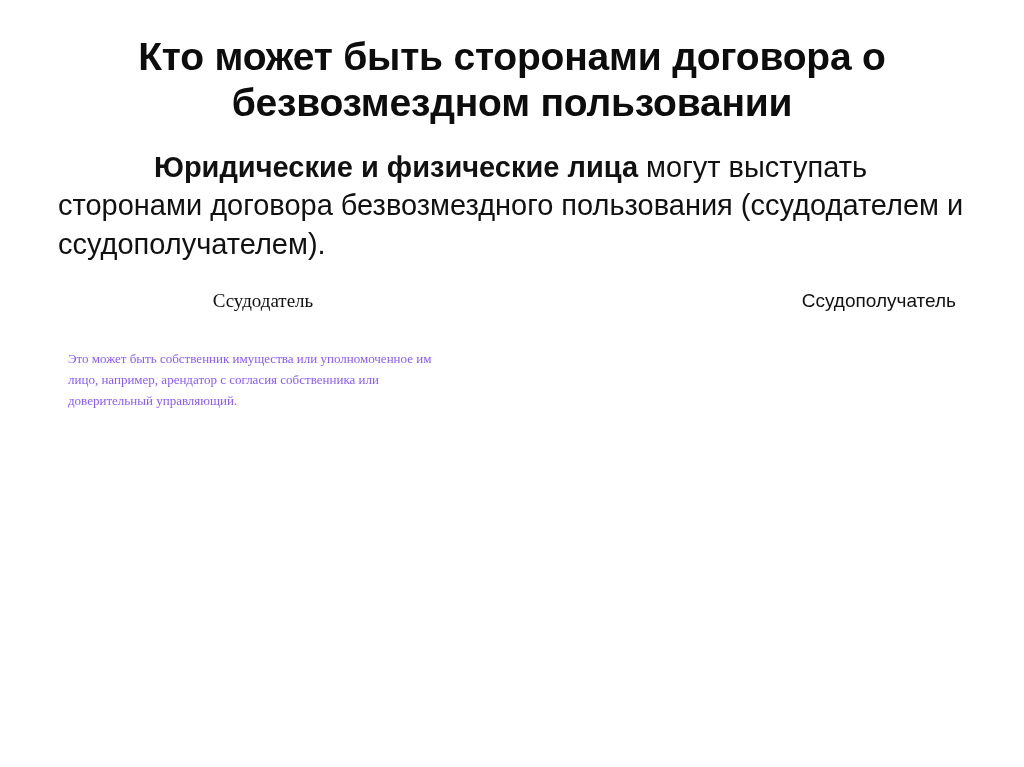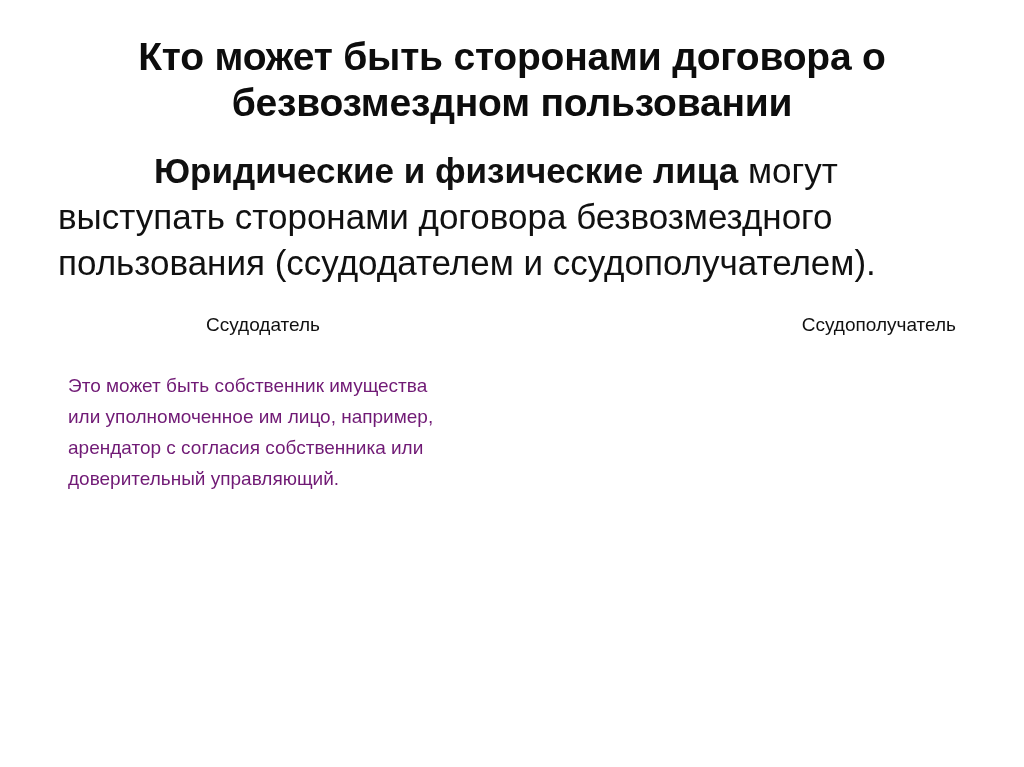--- a/index.html
+++ b/index.html
@@ -24,21 +24,21 @@
   .slide-title {
     font-size: 39px;
     line-height: 1.18;
     font-weight: 700;
     text-align: center;
     color: #0d0d0d;
     margin: 0 0 22px 0;
     letter-spacing: -0.2px;
   }
   .lead {
-    font-size: 35px;
+    font-size: 29px;
     line-height: 1.32;
     color: #111111;
     margin: 0 0 26px 0;
     text-indent: 96px;
   }
   .lead .strong {
     font-weight: 700;
   }
   .columns {
     display: flex;
@@ -47,40 +47,41 @@
     gap: 0;
     margin-top: 10px;
   }
   .col {
     width: 50%;
     box-sizing: border-box;
   }
   .col.left {
     padding-left: 10px;
     padding-right: 54px;
+    font-family: Liberation Serif, serif;
   }
   .col.right {
     padding-left: 20px;
     padding-right: 10px;
   }
   .col-heading {
     font-size: 19px;
     line-height: 1.3;
     font-weight: 400;
     color: #111111;
     text-align: center;
     margin: 0 0 34px 0;
   }
   .col.right .col-heading {
     text-align: right;
   }
   .col-body {
-    font-size: 19px;
+    font-size: 13px;
     line-height: 1.62;
-    color: #701a75;
+    color: #8b5cf6;
     margin: 0;
   }
 </style>
 </head>
 <body>
 
 <div class="slide">
 
   <h1 class="slide-title">Кто может быть сторонами договора о безвозмездном пользовании</h1>
 

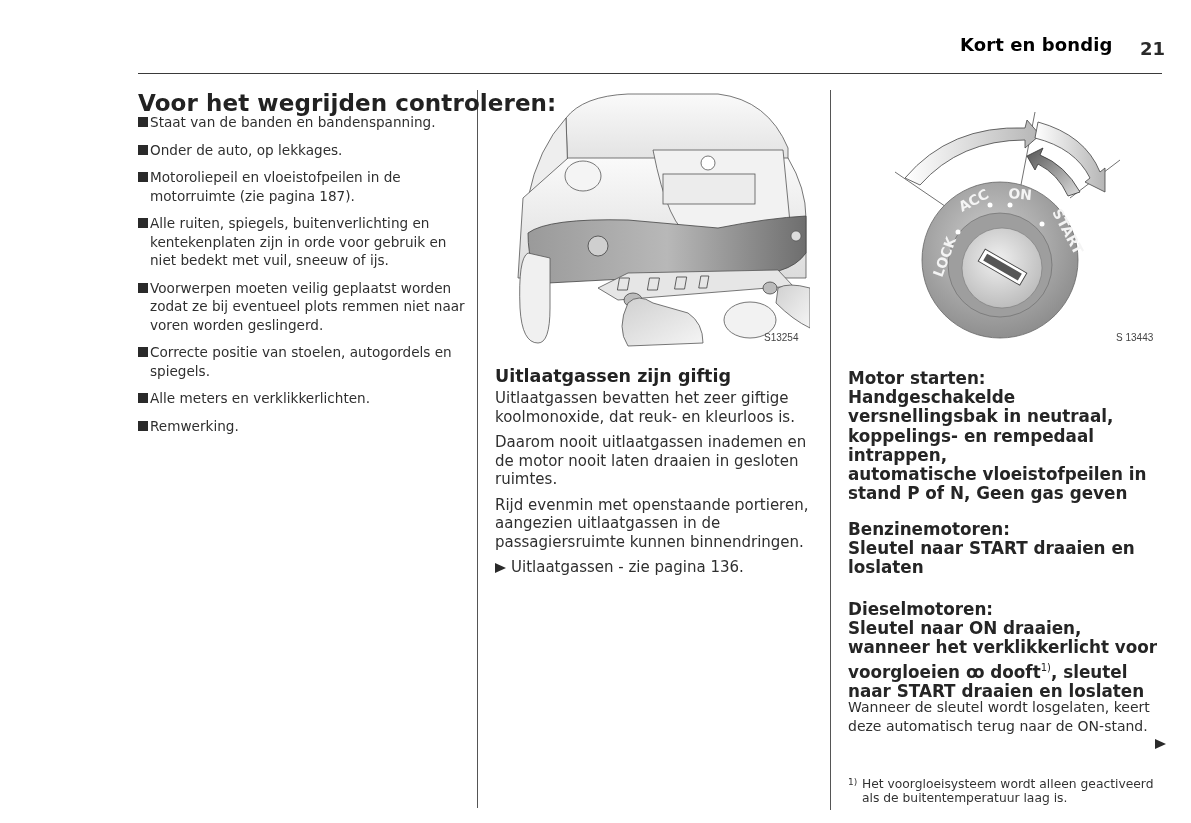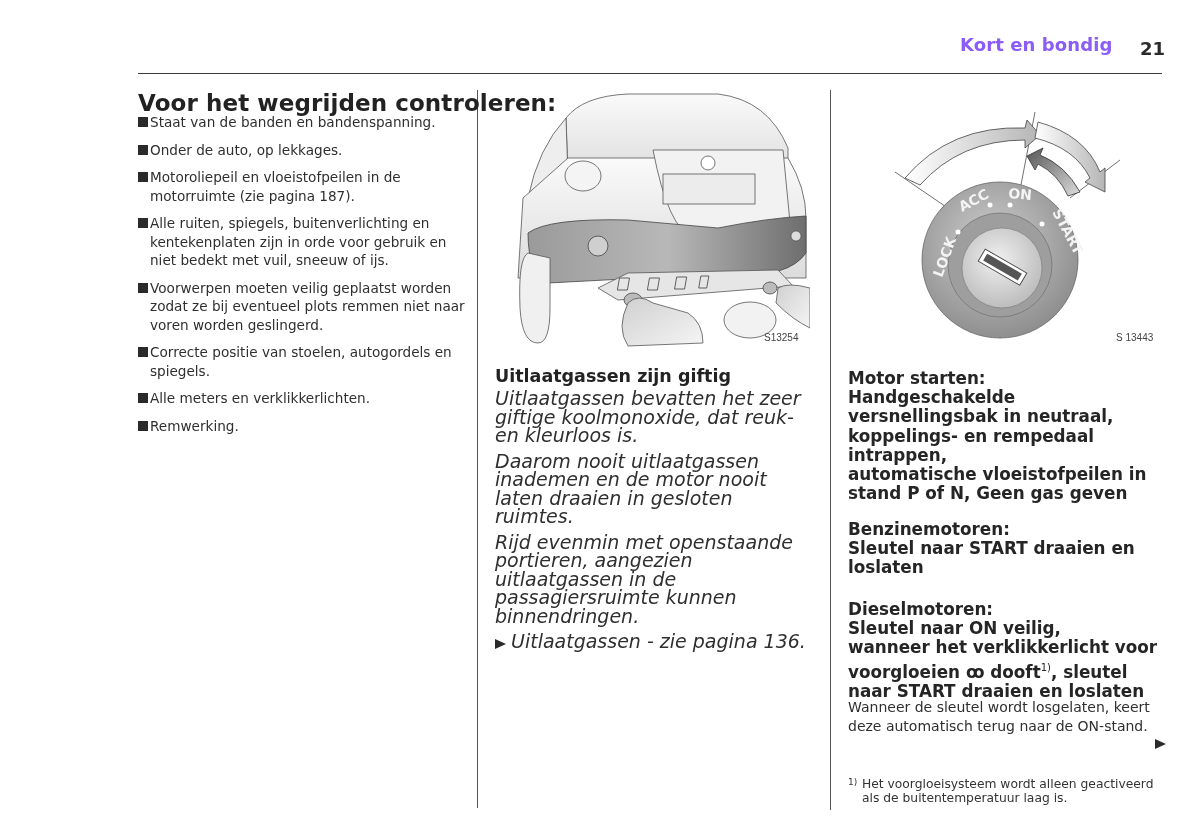--- a/index.html
+++ b/index.html
@@ -2,39 +2,39 @@
 <html><head>
 <meta charset="utf-8">
 <style>
   html, body { margin: 0; padding: 0; }
   body {
     width: 1191px; height: 823px; background: #ffffff; position: relative; overflow: hidden;
     font-family: "DejaVu Sans", sans-serif; color: #2b2b2b;
   }
   .abs { position: absolute; }
   
-  #running-head { left: 960px; top: 34px; font-size: 18px; font-weight: bold; color: #8b5cf6; letter-spacing: 0.1px; }
+  #running-head { left: 960px; top: 34px; font-size: 18px; font-weight: bold; color: #000000; letter-spacing: 0.1px; }
   #page-number { left: 1140px; top: 38px; font-size: 18px; font-weight: bold; color: #2a2a2a; }
   #header-rule { left: 138px; top: 73px; width: 1024px; height: 0; border-top: 1.3px solid #3a3a3a; }
   .col-rule { width: 0; border-left: 1.2px solid #555; }
   #rule-1 { left: 477px; top: 90px; height: 718px; }
   #rule-2 { left: 830px; top: 90px; height: 720px; }
 
   
   #col1-heading { left: 138px; top: 90px; font-size: 23px; font-weight: bold; color: #222; letter-spacing: 0.1px; }
   #checklist { left: 138px; top: 113px; width: 330px; margin: 0; padding: 0; list-style: none; }
   #checklist li { position: relative; padding-left: 12px; font-size: 13.6px; line-height: 18.5px; margin-bottom: 9px; color: #2f2f2f; }
   #checklist li .bullet { position: absolute; left: 0; top: 4px; width: 10px; height: 10px; background: #2a2a2a; }
 
   
   #car-figure { left: 488px; top: 88px; width: 322px; height: 262px; }
   #car-figure-code { left: 764px; top: 332px; font-size: 10px; color: #444; font-family: Liberation Sans, sans-serif; }
   #col2-heading { left: 495px; top: 366px; font-size: 17.5px; font-weight: bold; color: #222; }
   #col2-body { left: 495px; top: 389px; width: 322px; }
-  #col2-body p { margin: 0 0 7px 0; font-size: 19px; line-height: 18.5px; color: #2f2f2f; font-style: italic; }
+  #col2-body p { margin: 0 0 7px 0; font-size: 15px; line-height: 18.5px; color: #2f2f2f; }
   .tri { display: inline-block; width: 0; height: 0; border-top: 5.5px solid transparent; border-bottom: 5.5px solid transparent; border-left: 11px solid #2a2a2a; margin-right: 5px; vertical-align: -1px; }
 
   
   #ign-figure { left: 880px; top: 100px; width: 245px; height: 240px; }
   #ign-figure-code { left: 1116px; top: 332px; font-size: 10px; color: #444; font-family: "Liberation Sans", sans-serif; text-align: right; }
   .bold-block { font-size: 16.8px; font-weight: bold; line-height: 19.2px; color: #252525; }
   #motor-block { left: 848px; top: 369px; width: 320px; }
   #benzine-block { left: 848px; top: 520px; width: 320px; }
   #diesel-block { left: 848px; top: 600px; width: 320px; }
   #diesel-note { left: 848px; top: 698px; width: 325px; font-size: 14px; line-height: 18.5px; color: #2f2f2f; }
@@ -186,21 +186,21 @@
 </div>
 
 <div class="abs bold-block" id="benzine-block">
   <div>Benzinemotoren:</div>
   <div>Sleutel naar START draaien en</div>
   <div>loslaten</div>
 </div>
 
 <div class="abs bold-block" id="diesel-block">
   <div>Dieselmotoren:</div>
-  <div>Sleutel naar ON veilig,</div>
+  <div>Sleutel naar ON draaien,</div>
   <div>wanneer het verklikkerlicht voor</div>
   <div><span>voorgloeien</span> <span>ꝏ</span><span> dooft</span><sup class="fn">1)</sup><span>, sleutel</span></div>
   <div>naar START draaien en loslaten</div>
 </div>
 
 <div class="abs" id="diesel-note">Wanneer de sleutel wordt losgelaten, keert deze automatisch terug naar de ON-stand.</div>
 <span class="abs tri" id="continue-arrow"></span>
 
 <div class="abs" id="footnote">
   <span id="footnote-mark">1)</span>

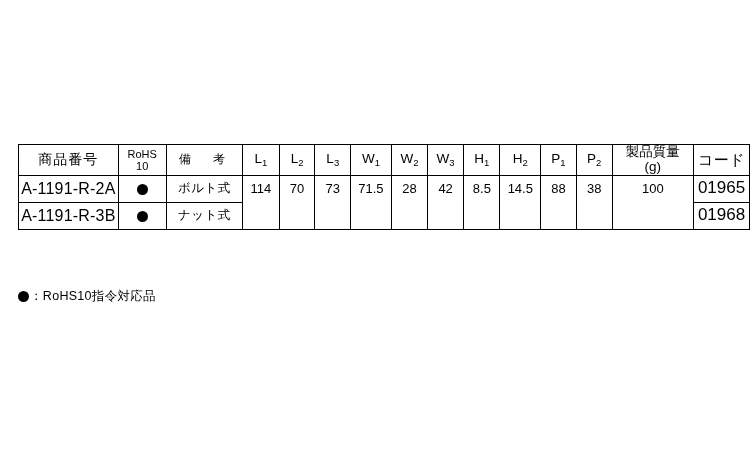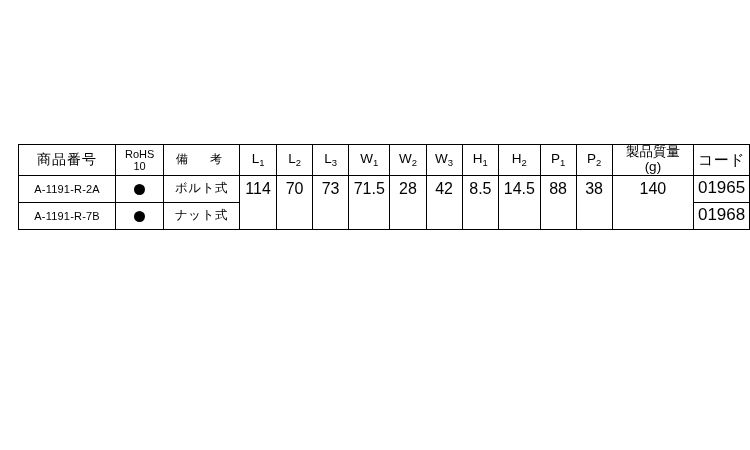--- a/index.html
+++ b/index.html
@@ -56,23 +56,23 @@
   .hdr-note { font-size: 12px; letter-spacing: 5px; padding-left: 5px; }
   .hdr-mass { font-size: 13.5px; font-weight: bold; line-height: 1.2; }
   .hdr-cd   { font-size: 15px; letter-spacing: 0.5px; }
   .hdr-dim  { font-size: 13.5px; margin-left: 41px; }
   .hdr-dim sub {
     font-size: 9.5px;
     vertical-align: baseline;
     position: relative;
     top: 3px;
   }
-  .cell-part { font-size: 11px; letter-spacing: 0.2px; }
+  .cell-part { font-size: 16px; letter-spacing: 0.2px; }
   .cell-note { font-size: 12.5px; letter-spacing: 0.5px; }
-  .cell-num  { font-size: 16px; margin-left: 36px; }
+  .cell-num  { font-size: 13px; margin-left: 36px; }
   .cell-cd   { font-size: 17px; }
   .dot {
     display: inline-block;
     width: 11px;
     height: 11px;
     border-radius: 50%;
     background: #000;
     vertical-align: middle;
   }
   .no-border-bottom { border-bottom: none !important; }
@@ -133,42 +133,45 @@
           <td class="cell-num no-border-bottom" rowspan="1">114</td>
           <td class="cell-num no-border-bottom">70</td>
           <td class="cell-num no-border-bottom">73</td>
           <td class="cell-num no-border-bottom">71.5</td>
           <td class="cell-num no-border-bottom">28</td>
           <td class="cell-num no-border-bottom">42</td>
           <td class="cell-num no-border-bottom">8.5</td>
           <td class="cell-num no-border-bottom">14.5</td>
           <td class="cell-num no-border-bottom">88</td>
           <td class="cell-num no-border-bottom">38</td>
-          <td class="cell-num no-border-bottom">140</td>
+          <td class="cell-num no-border-bottom">100</td>
           <td class="cell-cd">01965</td>
         </tr>
 
 
 
         <tr class="b-row">
-          <td class="cell-part">A-1191-R-7B</td>
+          <td class="cell-part">A-1191-R-3B</td>
           <td><span class="dot"></span></td>
           <td class="cell-note">ナット式</td>
           <td class="cell-num no-border-top"></td>
           <td class="cell-num no-border-top"></td>
           <td class="cell-num no-border-top"></td>
           <td class="cell-num no-border-top"></td>
           <td class="cell-num no-border-top"></td>
           <td class="cell-num no-border-top"></td>
           <td class="cell-num no-border-top"></td>
           <td class="cell-num no-border-top"></td>
           <td class="cell-num no-border-top"></td>
           <td class="cell-num no-border-top"></td>
           <td class="cell-num no-border-top"></td>
           <td class="cell-cd">01968</td>
         </tr>
 
       </tbody>
     </table>
   </div>
 
+  <div class="legend">
+    <span class="dot"></span><span>：RoHS10指令対応品</span>
+  </div>
 
 </div>
 
 </body></html>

----------------------------------------

▸ **WHAT THE EXERCISE ASKS**
Exactly the lines above from the one with "-2,39 +2,39 @@" to the one with "830px; top: 90px;", both included, are to be quoted; leave the rest out.

▸ **PROBLEM SOLUTION**
@@ -2,39 +2,39 @@
 <html><head>
 <meta charset="utf-8">
 <style>
   html, body { margin: 0; padding: 0; }
   body {
     width: 1191px; height: 823px; background: #ffffff; position: relative; overflow: hidden;
     font-family: "DejaVu Sans", sans-serif; color: #2b2b2b;
   }
   .abs { position: absolute; }
   
-  #running-head { left: 960px; top: 34px; font-size: 18px; font-weight: bold; color: #8b5cf6; letter-spacing: 0.1px; }
+  #running-head { left: 960px; top: 34px; font-size: 18px; font-weight: bold; color: #000000; letter-spacing: 0.1px; }
   #page-number { left: 1140px; top: 38px; font-size: 18px; font-weight: bold; color: #2a2a2a; }
   #header-rule { left: 138px; top: 73px; width: 1024px; height: 0; border-top: 1.3px solid #3a3a3a; }
   .col-rule { width: 0; border-left: 1.2px solid #555; }
   #rule-1 { left: 477px; top: 90px; height: 718px; }
   #rule-2 { left: 830px; top: 90px; height: 720px; }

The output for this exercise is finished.